Return, from the listing below, each line where the word "Mono" appears.
** The records follows **
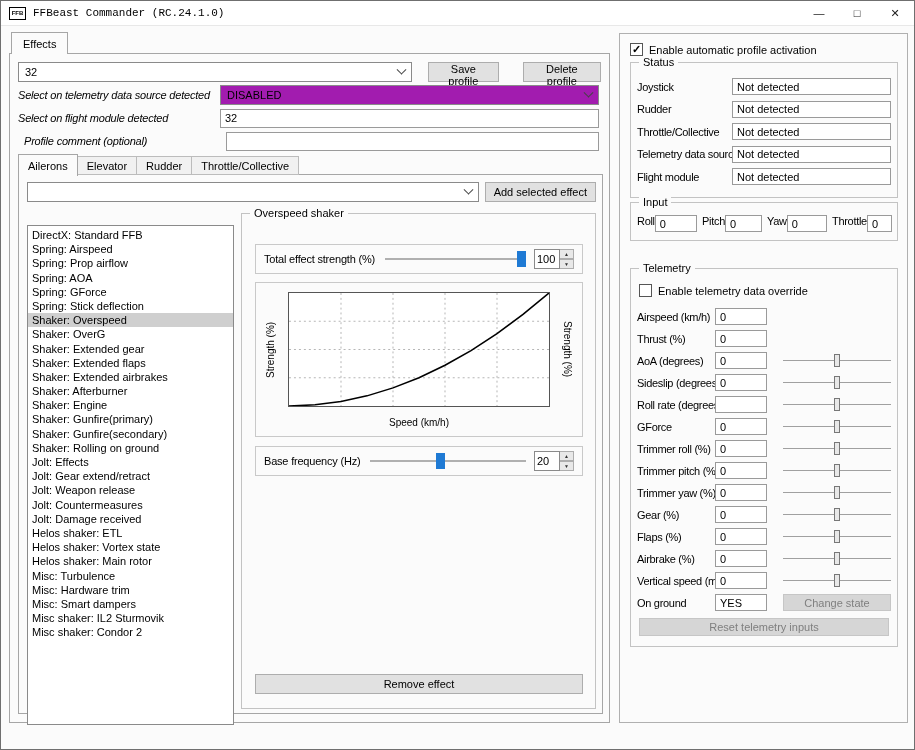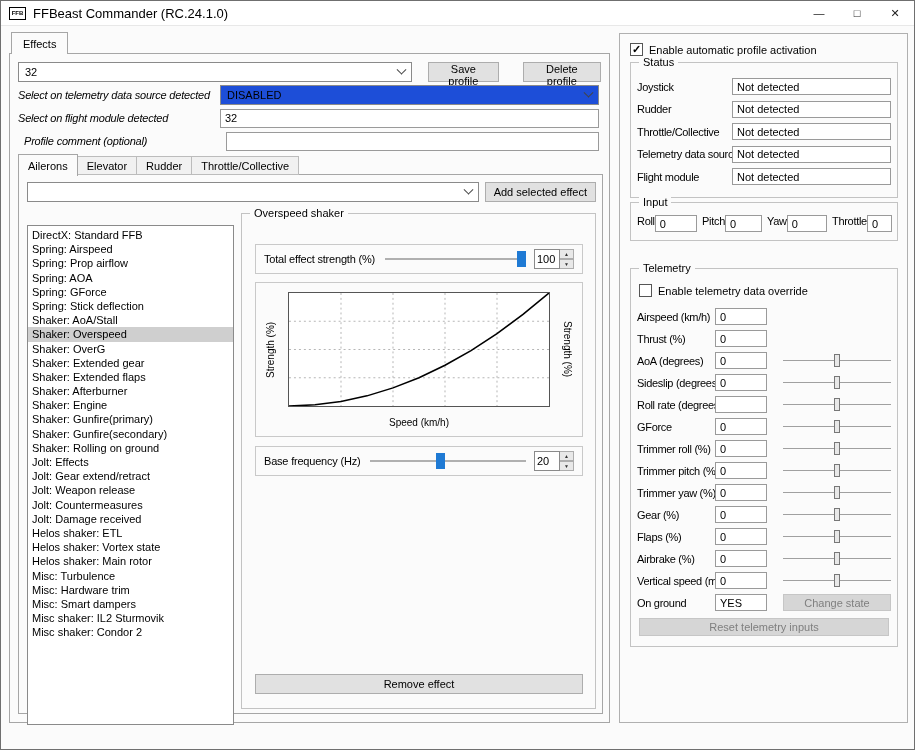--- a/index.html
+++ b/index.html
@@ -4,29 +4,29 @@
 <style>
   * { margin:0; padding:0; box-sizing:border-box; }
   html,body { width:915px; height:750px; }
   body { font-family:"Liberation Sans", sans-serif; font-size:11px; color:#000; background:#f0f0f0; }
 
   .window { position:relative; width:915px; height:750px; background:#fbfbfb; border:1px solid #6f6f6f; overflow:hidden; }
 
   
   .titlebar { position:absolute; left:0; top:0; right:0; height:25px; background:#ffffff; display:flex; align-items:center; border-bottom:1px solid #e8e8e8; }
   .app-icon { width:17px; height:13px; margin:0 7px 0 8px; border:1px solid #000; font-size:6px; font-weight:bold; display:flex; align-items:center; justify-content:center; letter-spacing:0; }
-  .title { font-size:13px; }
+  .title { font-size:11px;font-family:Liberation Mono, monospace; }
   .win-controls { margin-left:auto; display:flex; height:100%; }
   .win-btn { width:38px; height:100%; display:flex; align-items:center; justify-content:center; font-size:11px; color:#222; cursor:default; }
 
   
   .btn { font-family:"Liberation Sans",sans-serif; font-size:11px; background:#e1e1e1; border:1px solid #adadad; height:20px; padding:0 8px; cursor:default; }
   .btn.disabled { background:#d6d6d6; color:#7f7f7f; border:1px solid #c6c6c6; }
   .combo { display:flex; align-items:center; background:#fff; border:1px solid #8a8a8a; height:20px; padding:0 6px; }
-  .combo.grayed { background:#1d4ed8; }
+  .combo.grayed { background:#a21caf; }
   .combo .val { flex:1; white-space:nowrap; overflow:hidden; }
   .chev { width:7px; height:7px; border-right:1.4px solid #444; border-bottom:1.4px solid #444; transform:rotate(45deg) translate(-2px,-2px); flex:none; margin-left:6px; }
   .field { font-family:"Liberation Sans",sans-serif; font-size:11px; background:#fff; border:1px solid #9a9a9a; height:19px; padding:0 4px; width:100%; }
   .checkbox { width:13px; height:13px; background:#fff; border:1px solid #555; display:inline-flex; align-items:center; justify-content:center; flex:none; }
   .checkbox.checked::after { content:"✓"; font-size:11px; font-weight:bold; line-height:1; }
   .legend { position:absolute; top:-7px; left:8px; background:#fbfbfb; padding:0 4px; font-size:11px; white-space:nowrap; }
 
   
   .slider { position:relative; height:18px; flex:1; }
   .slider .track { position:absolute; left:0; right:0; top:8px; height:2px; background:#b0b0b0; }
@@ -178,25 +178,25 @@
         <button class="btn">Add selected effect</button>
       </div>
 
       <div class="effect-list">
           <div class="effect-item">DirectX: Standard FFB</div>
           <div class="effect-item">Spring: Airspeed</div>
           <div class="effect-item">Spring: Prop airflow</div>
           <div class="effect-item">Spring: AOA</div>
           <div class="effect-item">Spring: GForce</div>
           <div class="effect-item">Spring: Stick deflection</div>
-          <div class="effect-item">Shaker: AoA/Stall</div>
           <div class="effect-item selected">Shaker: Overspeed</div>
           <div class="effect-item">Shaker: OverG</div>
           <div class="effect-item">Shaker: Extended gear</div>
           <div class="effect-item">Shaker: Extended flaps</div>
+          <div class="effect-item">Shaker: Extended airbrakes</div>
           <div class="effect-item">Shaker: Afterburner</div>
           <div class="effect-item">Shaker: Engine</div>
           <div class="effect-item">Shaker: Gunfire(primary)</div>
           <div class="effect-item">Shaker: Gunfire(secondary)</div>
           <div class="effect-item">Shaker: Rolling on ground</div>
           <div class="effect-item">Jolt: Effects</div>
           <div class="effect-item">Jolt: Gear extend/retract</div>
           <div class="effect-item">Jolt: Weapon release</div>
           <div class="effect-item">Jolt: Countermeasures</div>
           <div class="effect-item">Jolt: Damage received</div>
** End of The records **
** The records follows **
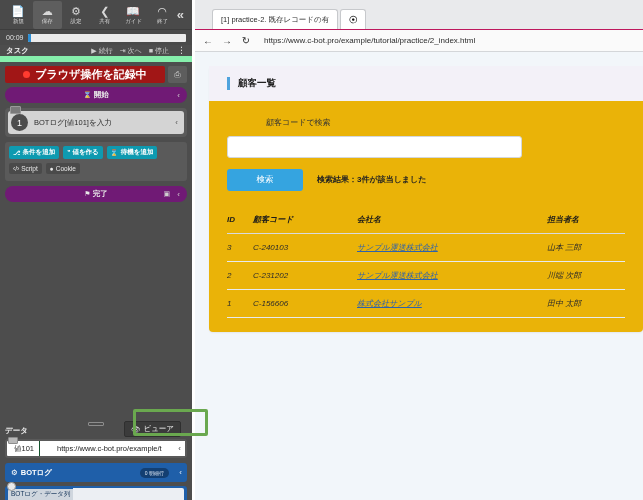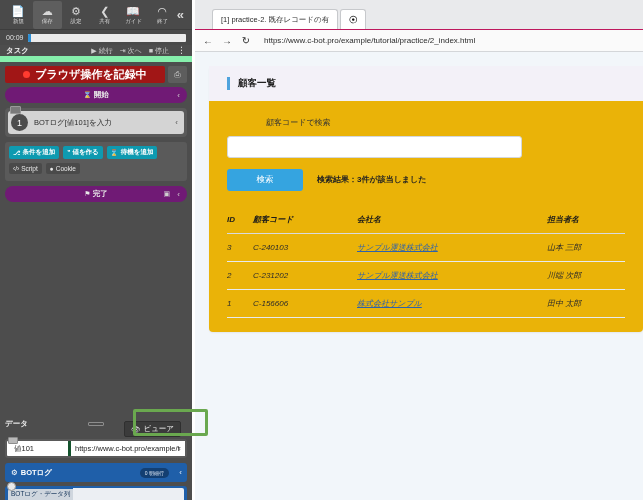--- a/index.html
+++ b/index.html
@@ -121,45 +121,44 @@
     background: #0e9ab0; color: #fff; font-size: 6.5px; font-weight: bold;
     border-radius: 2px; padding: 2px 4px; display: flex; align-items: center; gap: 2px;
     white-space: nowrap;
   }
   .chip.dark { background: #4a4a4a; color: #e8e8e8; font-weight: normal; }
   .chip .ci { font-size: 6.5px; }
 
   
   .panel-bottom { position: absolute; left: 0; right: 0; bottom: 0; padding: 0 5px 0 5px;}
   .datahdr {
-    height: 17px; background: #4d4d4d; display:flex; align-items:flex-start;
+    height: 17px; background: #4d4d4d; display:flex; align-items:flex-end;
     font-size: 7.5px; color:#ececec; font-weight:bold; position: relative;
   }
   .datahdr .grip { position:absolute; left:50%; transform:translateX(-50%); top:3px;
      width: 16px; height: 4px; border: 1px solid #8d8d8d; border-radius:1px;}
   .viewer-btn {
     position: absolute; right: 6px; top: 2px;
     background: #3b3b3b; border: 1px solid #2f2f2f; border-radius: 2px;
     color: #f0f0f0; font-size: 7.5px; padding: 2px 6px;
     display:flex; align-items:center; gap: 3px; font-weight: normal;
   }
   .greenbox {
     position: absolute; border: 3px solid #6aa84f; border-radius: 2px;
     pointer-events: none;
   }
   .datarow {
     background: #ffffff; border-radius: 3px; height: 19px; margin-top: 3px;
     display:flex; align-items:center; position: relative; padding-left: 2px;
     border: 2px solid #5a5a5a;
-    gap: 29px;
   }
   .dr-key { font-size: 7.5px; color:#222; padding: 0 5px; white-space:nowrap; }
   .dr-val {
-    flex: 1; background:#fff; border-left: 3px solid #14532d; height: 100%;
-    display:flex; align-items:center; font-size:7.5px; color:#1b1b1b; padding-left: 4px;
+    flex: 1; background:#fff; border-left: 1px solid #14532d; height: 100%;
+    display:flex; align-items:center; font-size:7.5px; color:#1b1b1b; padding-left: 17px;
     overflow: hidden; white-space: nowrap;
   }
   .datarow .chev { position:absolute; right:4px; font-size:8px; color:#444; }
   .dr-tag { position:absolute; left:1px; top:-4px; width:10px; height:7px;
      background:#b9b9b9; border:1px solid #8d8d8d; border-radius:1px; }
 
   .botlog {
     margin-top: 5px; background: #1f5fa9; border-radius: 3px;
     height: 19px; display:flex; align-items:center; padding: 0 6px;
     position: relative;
** End of The records **
** The records follows **
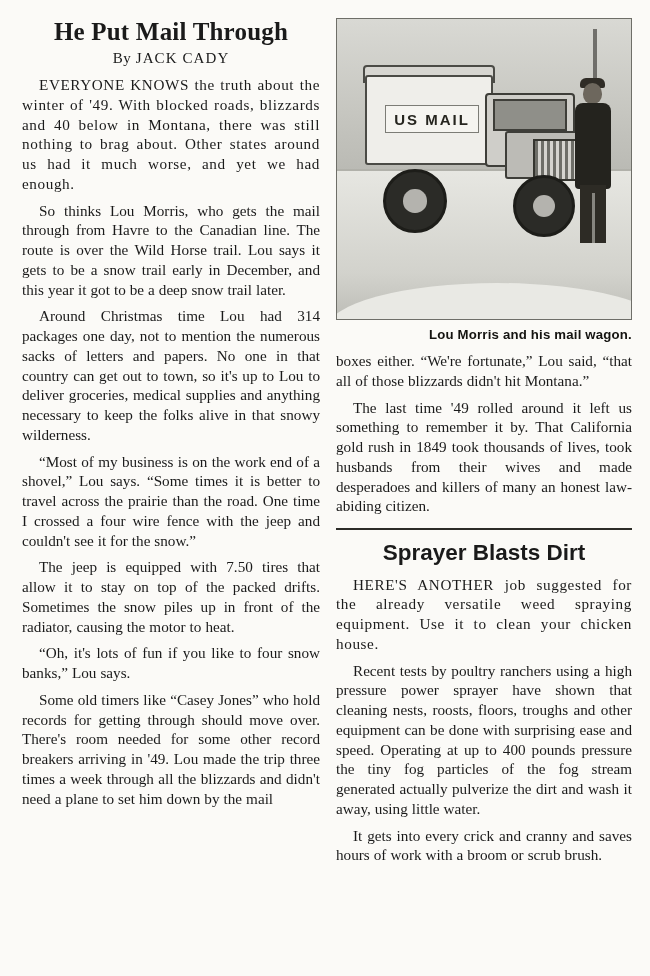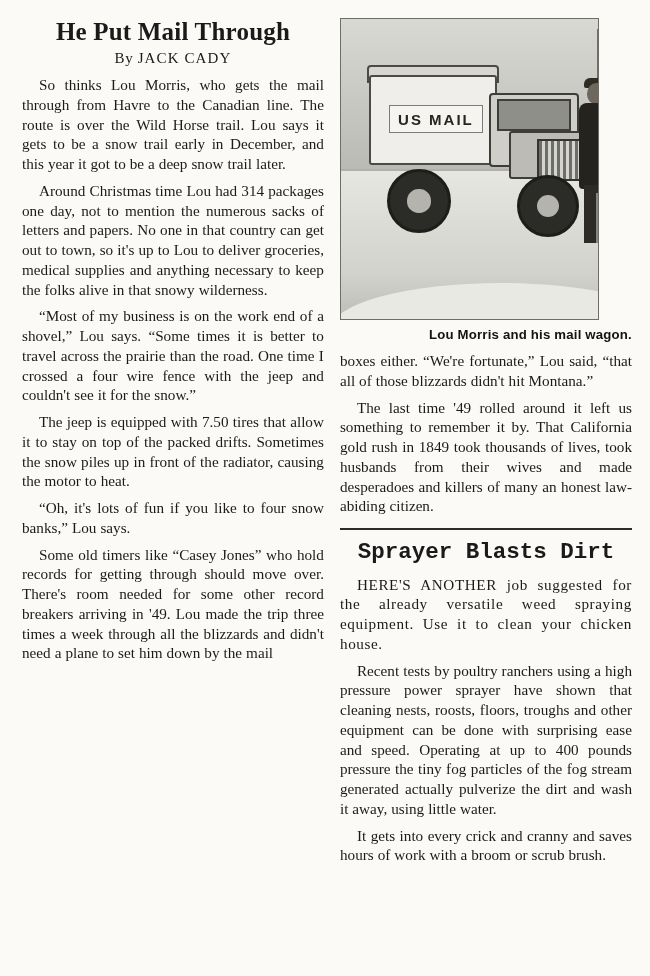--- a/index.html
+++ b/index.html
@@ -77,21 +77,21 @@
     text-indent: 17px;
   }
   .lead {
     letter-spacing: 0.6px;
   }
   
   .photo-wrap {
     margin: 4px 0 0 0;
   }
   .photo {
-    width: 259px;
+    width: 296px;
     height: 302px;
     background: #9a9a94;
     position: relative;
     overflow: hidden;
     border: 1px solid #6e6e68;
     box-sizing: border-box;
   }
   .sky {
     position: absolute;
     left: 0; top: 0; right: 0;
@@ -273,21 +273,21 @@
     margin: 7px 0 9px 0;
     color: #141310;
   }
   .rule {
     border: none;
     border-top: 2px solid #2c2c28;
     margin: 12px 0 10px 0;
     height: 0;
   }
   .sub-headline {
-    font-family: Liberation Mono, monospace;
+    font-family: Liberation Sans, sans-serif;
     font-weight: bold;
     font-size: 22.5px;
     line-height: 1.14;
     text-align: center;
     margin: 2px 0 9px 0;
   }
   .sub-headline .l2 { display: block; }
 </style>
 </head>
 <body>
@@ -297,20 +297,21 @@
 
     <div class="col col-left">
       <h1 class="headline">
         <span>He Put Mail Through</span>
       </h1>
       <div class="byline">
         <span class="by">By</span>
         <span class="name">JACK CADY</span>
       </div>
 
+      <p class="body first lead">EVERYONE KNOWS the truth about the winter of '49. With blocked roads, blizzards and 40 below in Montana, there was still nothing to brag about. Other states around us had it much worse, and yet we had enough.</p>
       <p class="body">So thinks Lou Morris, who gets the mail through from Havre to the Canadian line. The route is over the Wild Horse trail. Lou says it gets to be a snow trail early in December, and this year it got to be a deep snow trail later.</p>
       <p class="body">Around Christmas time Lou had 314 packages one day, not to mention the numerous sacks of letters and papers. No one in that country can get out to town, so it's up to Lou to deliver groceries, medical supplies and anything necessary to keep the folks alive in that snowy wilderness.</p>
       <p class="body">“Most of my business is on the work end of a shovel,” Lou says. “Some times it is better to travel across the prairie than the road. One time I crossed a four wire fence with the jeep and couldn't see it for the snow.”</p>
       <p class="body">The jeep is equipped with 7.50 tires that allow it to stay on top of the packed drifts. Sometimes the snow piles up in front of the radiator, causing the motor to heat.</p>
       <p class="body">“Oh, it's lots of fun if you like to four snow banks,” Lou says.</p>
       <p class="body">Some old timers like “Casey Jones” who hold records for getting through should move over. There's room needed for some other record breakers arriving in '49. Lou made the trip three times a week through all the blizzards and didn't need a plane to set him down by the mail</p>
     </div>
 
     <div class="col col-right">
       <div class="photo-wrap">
** End of The records **
### [Answer area]
+  .title { font-size:11px;font-family:Liberation Mono, monospace; }
-    font-family: Liberation Mono, monospace;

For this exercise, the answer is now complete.